**** Exercise input

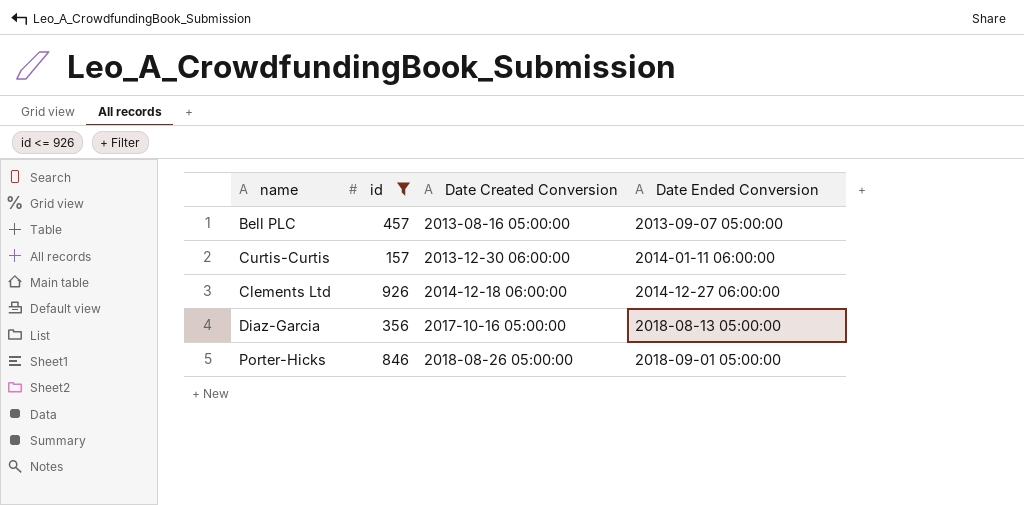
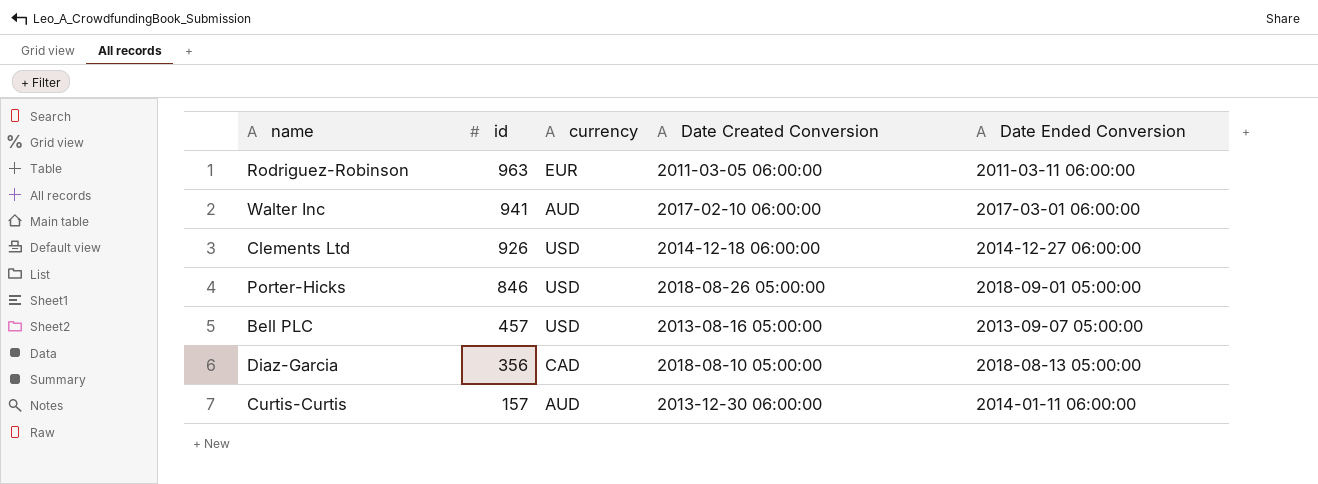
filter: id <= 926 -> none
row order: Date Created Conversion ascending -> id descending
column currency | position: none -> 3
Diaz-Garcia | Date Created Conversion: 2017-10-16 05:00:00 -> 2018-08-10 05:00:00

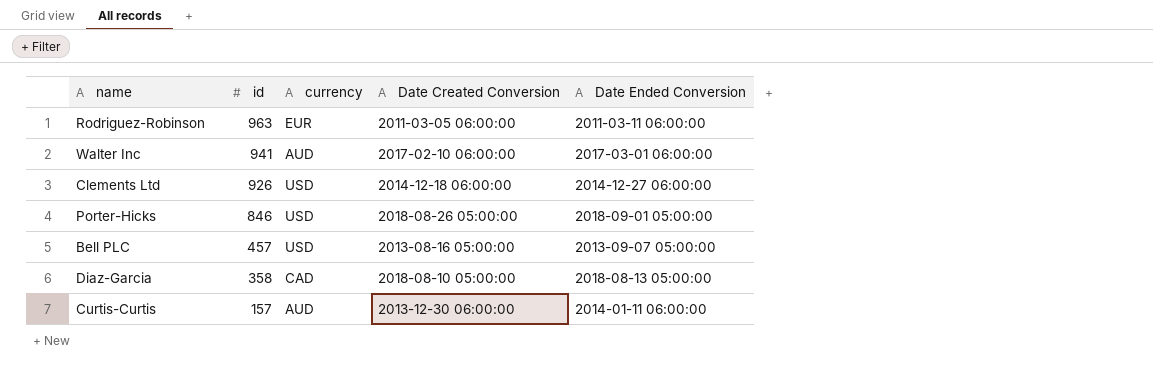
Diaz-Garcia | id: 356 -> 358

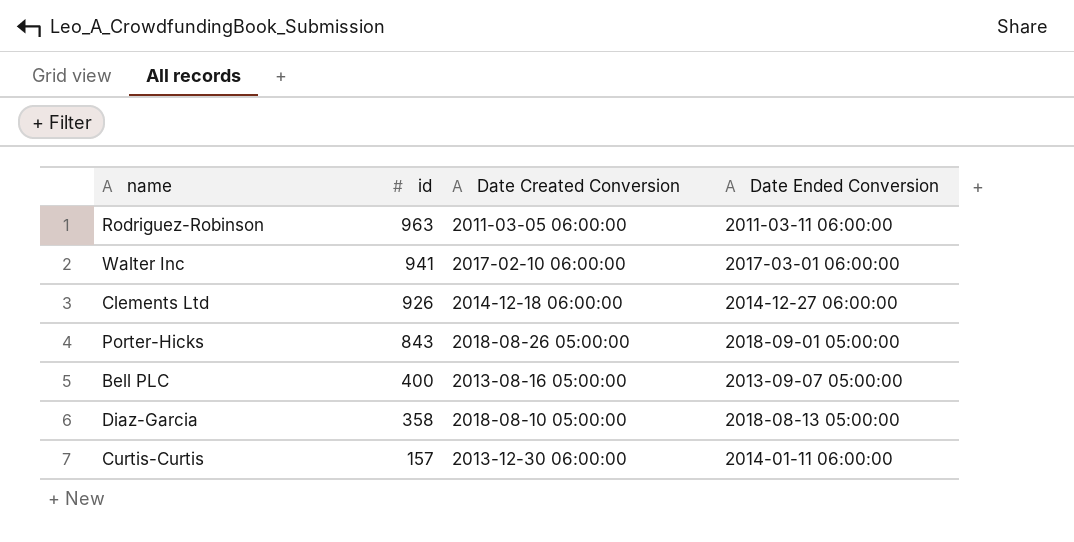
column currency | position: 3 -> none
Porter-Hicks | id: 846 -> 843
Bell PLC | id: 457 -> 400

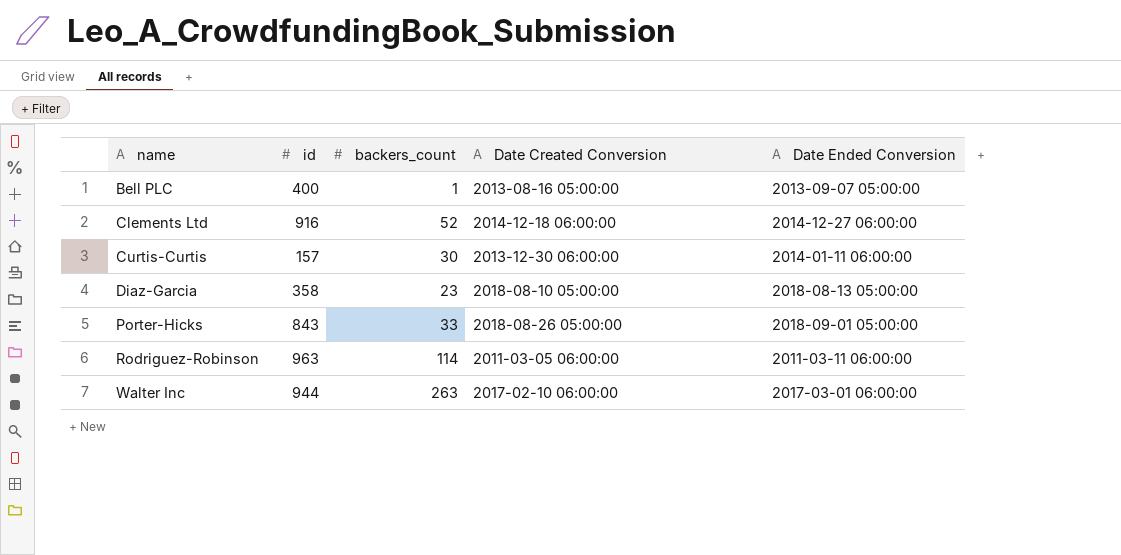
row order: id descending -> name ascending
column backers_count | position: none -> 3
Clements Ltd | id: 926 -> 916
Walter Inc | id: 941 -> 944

********
**** Exercise input

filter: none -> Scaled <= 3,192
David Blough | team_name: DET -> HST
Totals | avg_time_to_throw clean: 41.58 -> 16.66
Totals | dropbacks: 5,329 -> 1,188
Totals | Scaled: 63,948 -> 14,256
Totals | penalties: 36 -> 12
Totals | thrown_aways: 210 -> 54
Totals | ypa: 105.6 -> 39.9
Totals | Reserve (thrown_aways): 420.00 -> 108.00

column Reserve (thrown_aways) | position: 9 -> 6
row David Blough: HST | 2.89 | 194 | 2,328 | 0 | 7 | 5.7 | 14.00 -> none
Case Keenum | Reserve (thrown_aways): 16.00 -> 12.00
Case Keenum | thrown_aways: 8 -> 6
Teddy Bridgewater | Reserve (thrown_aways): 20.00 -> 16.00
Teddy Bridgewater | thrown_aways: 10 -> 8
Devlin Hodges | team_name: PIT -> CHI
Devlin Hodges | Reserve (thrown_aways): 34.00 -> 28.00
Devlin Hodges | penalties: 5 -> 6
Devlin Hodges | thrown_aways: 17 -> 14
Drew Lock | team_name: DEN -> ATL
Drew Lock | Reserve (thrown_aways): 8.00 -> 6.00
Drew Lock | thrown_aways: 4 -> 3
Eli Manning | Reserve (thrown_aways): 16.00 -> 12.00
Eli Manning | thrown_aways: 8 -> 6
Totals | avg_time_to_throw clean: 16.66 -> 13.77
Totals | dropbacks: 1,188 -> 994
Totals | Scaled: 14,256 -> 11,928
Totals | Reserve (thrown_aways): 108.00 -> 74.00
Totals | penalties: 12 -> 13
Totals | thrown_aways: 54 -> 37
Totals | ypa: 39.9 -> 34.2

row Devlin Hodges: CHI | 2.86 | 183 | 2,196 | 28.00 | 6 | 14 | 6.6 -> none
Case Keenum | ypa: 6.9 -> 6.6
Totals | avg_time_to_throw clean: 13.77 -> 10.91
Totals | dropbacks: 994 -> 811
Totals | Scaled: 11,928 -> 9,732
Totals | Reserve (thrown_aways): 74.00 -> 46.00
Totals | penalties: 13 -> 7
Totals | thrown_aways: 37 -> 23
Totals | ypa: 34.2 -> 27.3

********
**** Exercise input

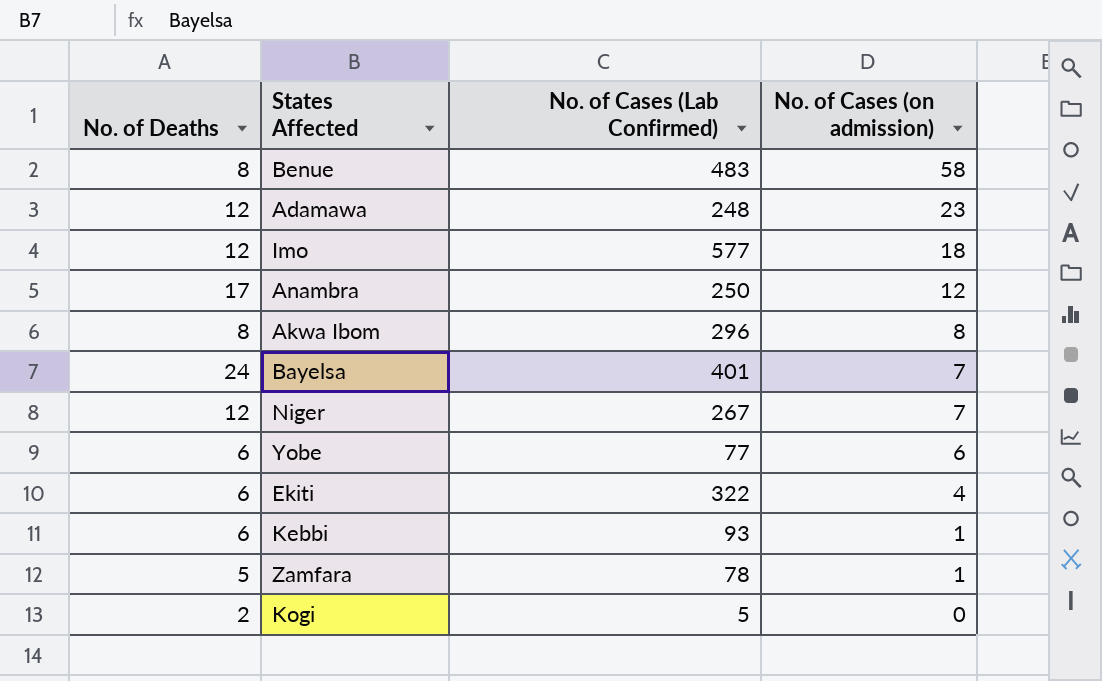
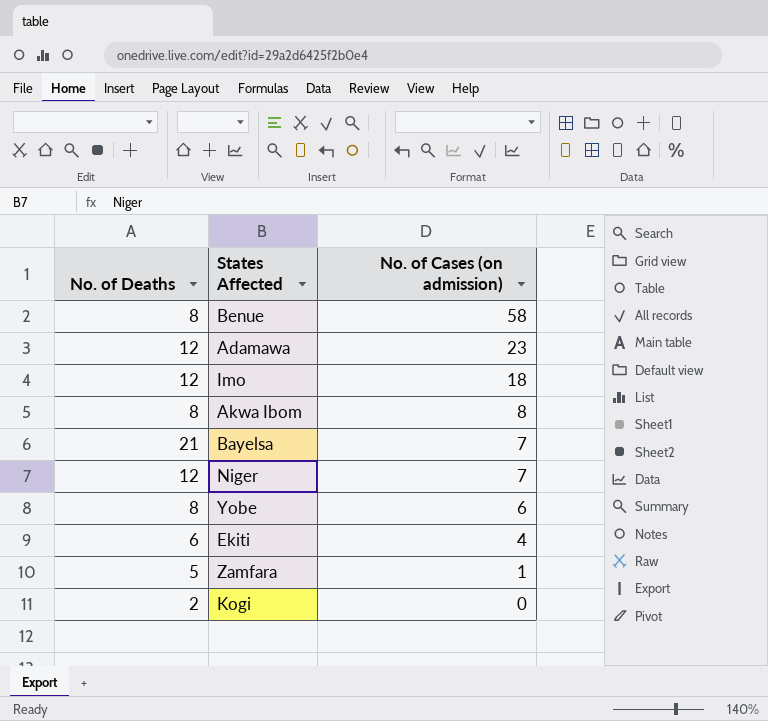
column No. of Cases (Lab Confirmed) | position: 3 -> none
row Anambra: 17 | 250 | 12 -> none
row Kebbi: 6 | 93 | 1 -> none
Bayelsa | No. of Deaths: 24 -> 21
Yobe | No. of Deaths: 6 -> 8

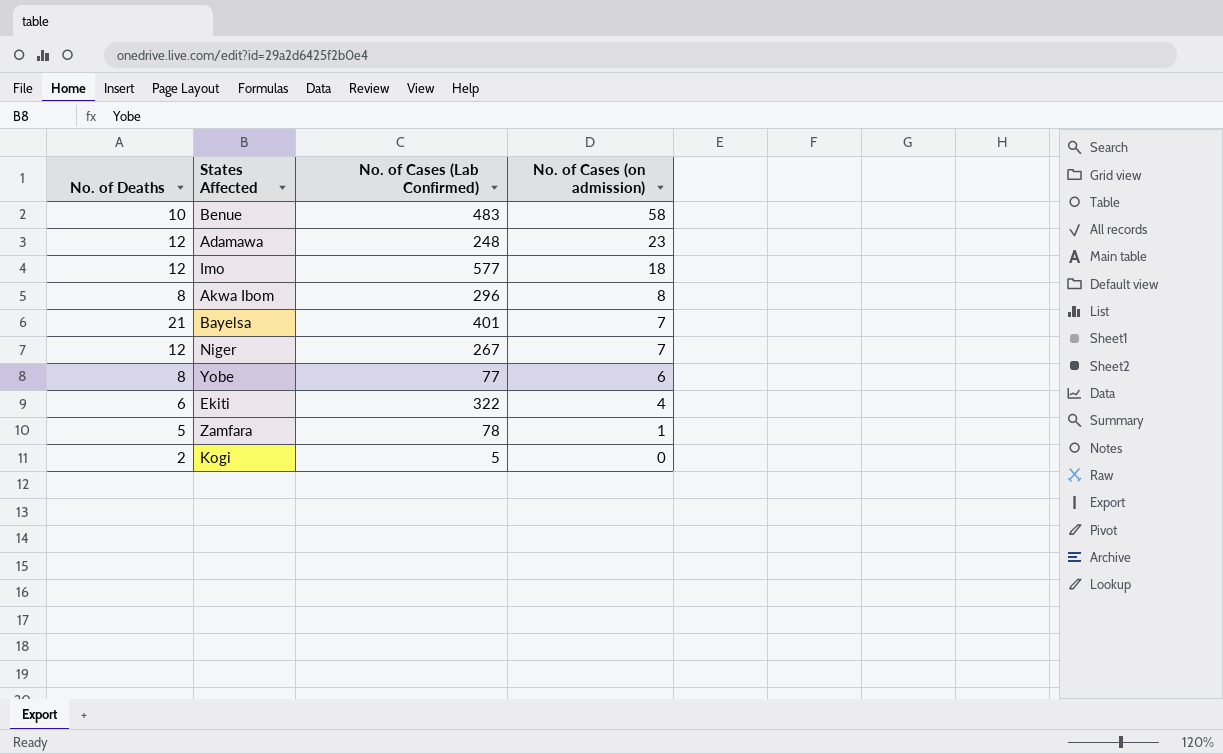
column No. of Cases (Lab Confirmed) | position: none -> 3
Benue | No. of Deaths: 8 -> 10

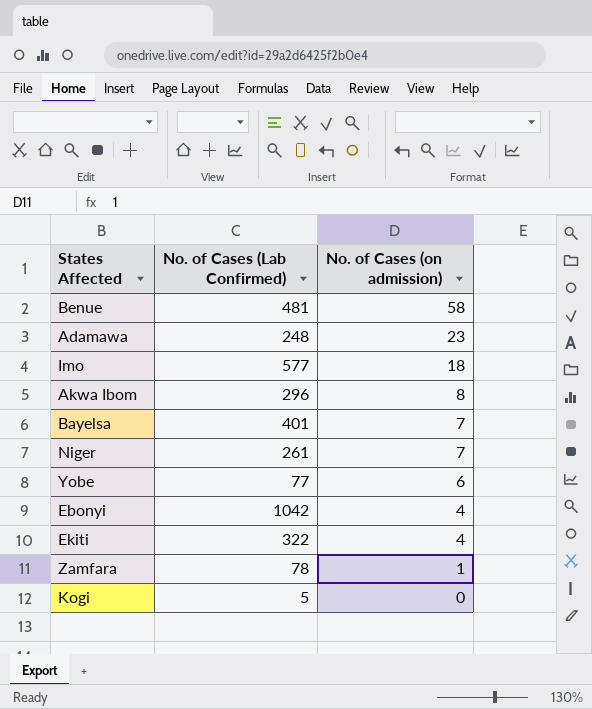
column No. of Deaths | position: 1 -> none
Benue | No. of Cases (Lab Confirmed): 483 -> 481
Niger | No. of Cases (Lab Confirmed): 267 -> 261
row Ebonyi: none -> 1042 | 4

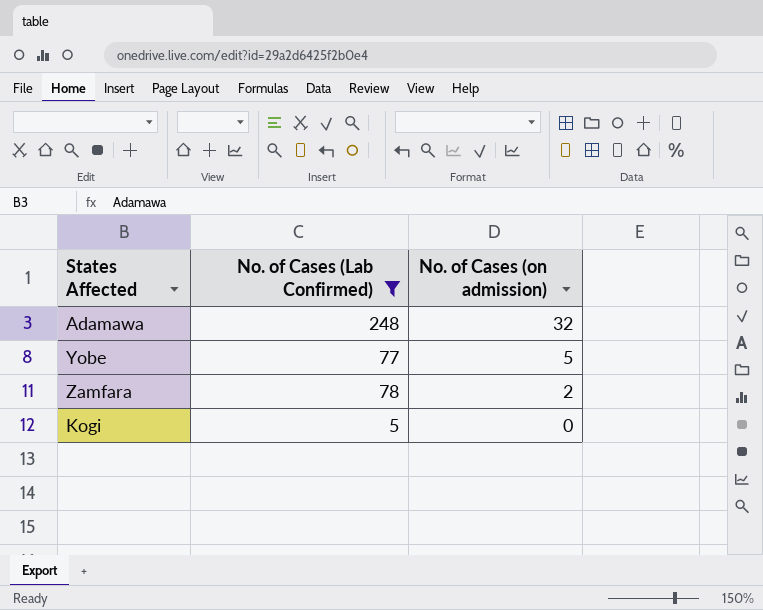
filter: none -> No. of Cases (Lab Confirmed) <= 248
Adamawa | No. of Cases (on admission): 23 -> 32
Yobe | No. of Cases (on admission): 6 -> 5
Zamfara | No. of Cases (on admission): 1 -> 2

********

# Instructions for the task
Within these entries, output exactly the lines starting at the one with "filter: id <= 926 -> none" and finishing at the one with "column currency | position: 3 -> none". Leave pictures out of the output.

# Solution
filter: id <= 926 -> none
row order: Date Created Conversion ascending -> id descending
column currency | position: none -> 3
Diaz-Garcia | Date Created Conversion: 2017-10-16 05:00:00 -> 2018-08-10 05:00:00

Diaz-Garcia | id: 356 -> 358

column currency | position: 3 -> none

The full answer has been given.